Fundamental to any work on the hiatus is to ascertain whether there is sufficient empirical evidence in support of its existence. Surprisingly, to our knowledge, a rigorous statistical analysis has not been undertaken, at least not one which incorporates temporal dependencies without making strong assumptions about the underlying process. Without empirical evidence in support of the hiatus claims, any further conclusions stemming from the assumption should be called into question.

As a part of our investigation to better understand the hiatus, we develop a comprehensive scientific framework that is intended to systematically test hypotheses that have been implied in statements claiming a hiatus in global warming. We first identify a typology of the scientific assertions that have been put forward, including i) that there has been a hiatus in the trend in global warming, ii) that there is a difference in trends before and during the hiatus, iii) that there has been a hiatus in the change in mean global temperature, and iv) that there is a difference in warming before and during the hiatus (when accounting for possibly non-linear increases without explicit reference to a linear trend). (See Supplementary Section 3.4 for more detail on the typology.) We next connect these scientific claims with four classes of distinct testable statistical hypotheses, with each hypothesis focusing on different aspects of the underlying (unknown) temperature process. We then identify and develop appropriate statistical tools in order to test each of these hypotheses in a principled manner, and under progressively less restrictive - and therefore more generally applicable-modeling assumptions, thereby allowing for a deeper understanding of the nuances of the global temperature time series. In particular, we attempt to properly account for temporal dependence, we use less restrictive resampling methods to assess statistical significance, and we employ a flexible nonparametric modeling approach. By applying these progressively more general techniques in a cascading approach, we are able to test the extent to which invalid statistical assumptions can lead to erroneous scientific conclusions.

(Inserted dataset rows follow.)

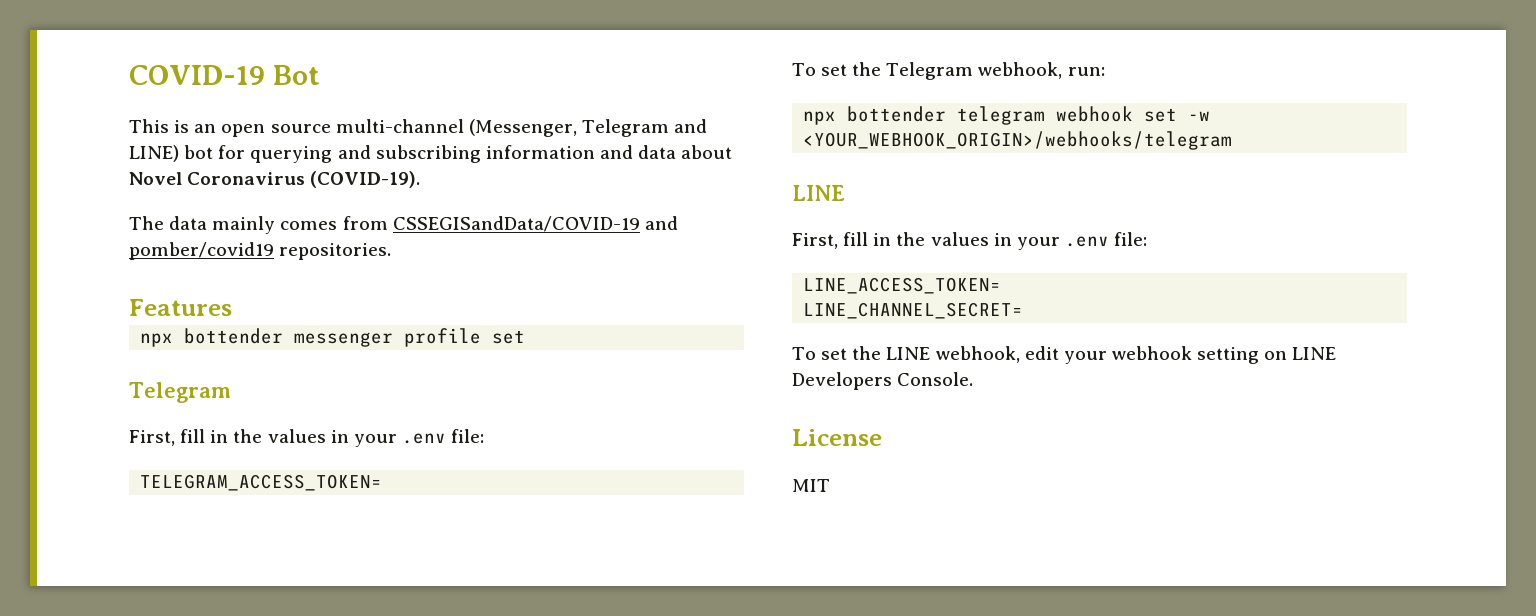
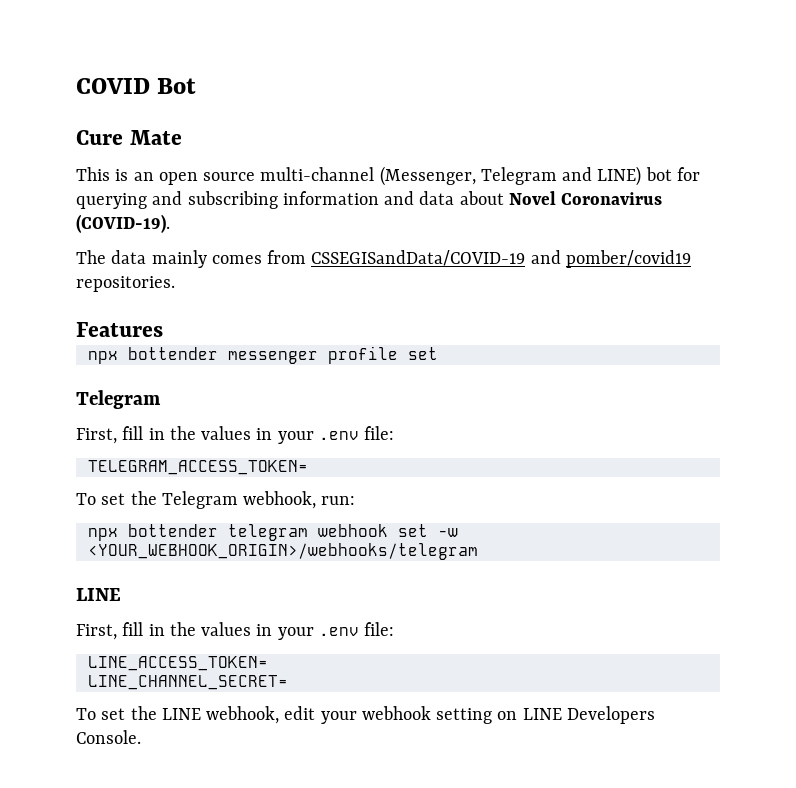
[129,65,265,85] COVID-19 -> [76,78,150,94] COVID
(320, 75) none -> [76,130,182,145] // Cure Mate
[792,429,882,446] [792,479,830,492] // License // MIT -> (141, 737) none

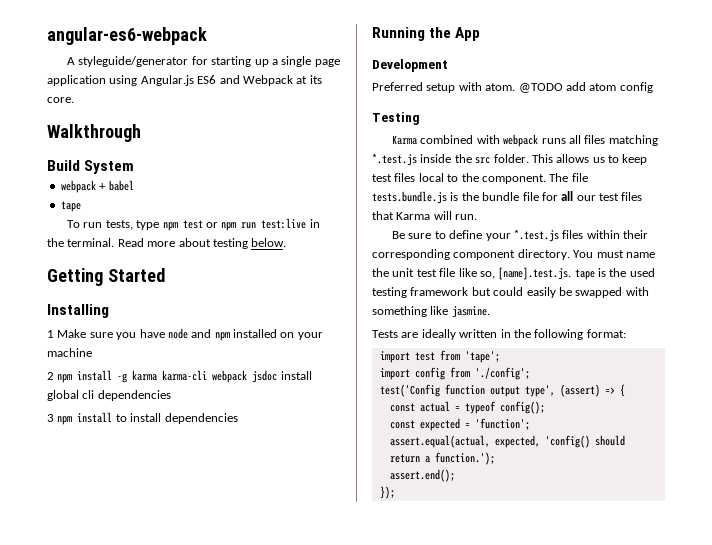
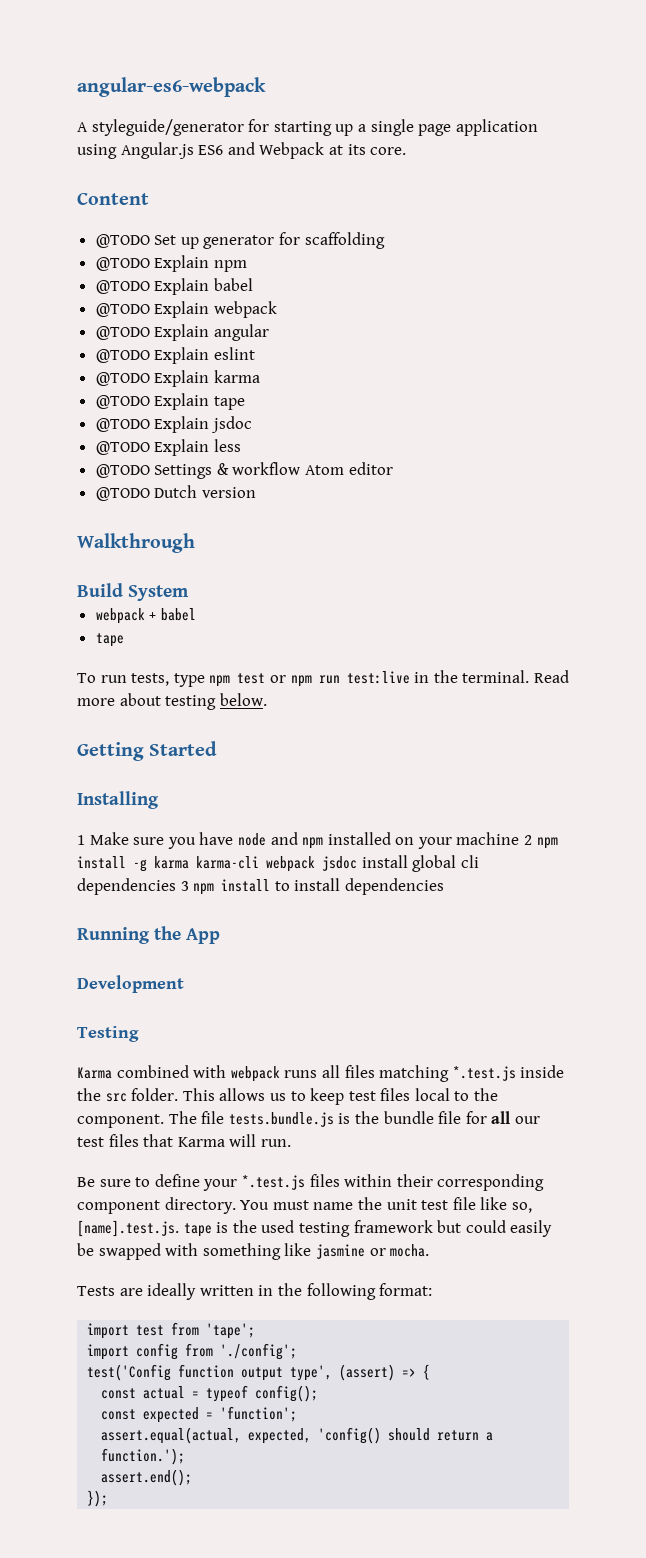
(74, 100) none -> [77,192,149,205] [95,232,385,249] [95,255,247,272] [95,278,253,295] [95,301,277,318] [95,324,269,341] [95,347,255,364] [95,370,260,387] [95,393,245,410] [95,416,252,433] [95,439,241,456] [95,462,393,479] [95,485,256,501] // Content // @TODO Set up generator for scaffolding // @TODO Explain npm // @TODO Explain babel // @TODO Explain webpack // @TODO Explain angular // @TODO Explain eslint // @TODO Explain karma // @TODO Explain tape // @TODO Explain jsdoc // @TODO Explain less // @TODO Settings & workflow Atom editor // @TODO Dutch version
(92, 352) // -> (520, 838) none
(171, 395) // -> (176, 886) none
[372,82,653,93] // Preferred setup with atom. @TODO add atom config -> (184, 984) none
[451,306,490,318] jasmine. -> [315,1244,430,1259] jasmine or mocha.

Our analysis is first undertaken using the NASA-GISS global mean land-ocean temperature index. It is subsequently also repeated on the NOAA and HadCRUT4 datasets for comparison purposes (see Supplemental Tables 1 and 2). The analysis is also undertaken on the recently released ERSSTv4 (Karl et al. (2015)) datasets (see Supplemental Tables 11 and 12). Plots of the NASA-GISS raw and smoothed global mean land-ocean temperature index from 1880 to 2013, with the base period 1951–1980, are given in in Fig. 1 (top). As there is a clear underlying trend, a moving average is superimposed on the time series. A statistical analysis of the serial correlation in the residuals after fitting a regression line is also given in Fig. 1 (top). The autocorrelation in the temperature time series is non-negligible. The presence of autocorrelation motivates the need to use less naive statistical methods to understand the evolution of temperature over time (see also Supplemental Section 2.2).

Fig. 1
figure 1

Top panel global mean land-ocean temperature index from 1880 to 2013, with base period 1951–1980 and moving average superimposed. The table provides Durbin-Watson and Ljung-Box p-values for the residuals from three OLS fits between 1950–2013. The Ljung-Box test here considers residual autocorrelation in the first 20 lags. The 1950–2013 Full OLS model fits a single regression line to all observations from 1950 to 2013. The 1950–2013 Separated model fits a separate regression line to the 1950–1997 and 1998–2013 periods. Bottom panel plot of the global mean land-ocean temperature index, from 1998 to 2013, with the ordinary least squares regression line superimposed

2 Methods

Datasets

The datasets of global surface temperature anomalies used in our analysis come from three sources: the NASA Goddard Institute for Space Studies (GISS) Surface Temperature Analysis (GISTEMP) Data, the NOAA National Climatic Data Center (NCDC) data, and the HadCRUT4 data, produced from the Met Office Hadley Centre in collaboration with the University of East Anglia Climatic Research Unit (CRU). Each source combines monthly land and sea surface temperature measurements into spatial grids that are then averaged into a single global temperature series. Temperature anomalies are computed from a baseline period, which differs by dataset. The differences in the three datasets largely come from the adjustment/infilling methods for sparse temporal/spatial coverage (Hansen et al. 2010; Morice et al. 2012). (See the Supplemental Section for more details). Note that given the global mean temperature data that is available, the main goal of our analysis is to understand the possible mischaracterizing of hiatus claims as compared to understanding the source of observational errors of the temperature process.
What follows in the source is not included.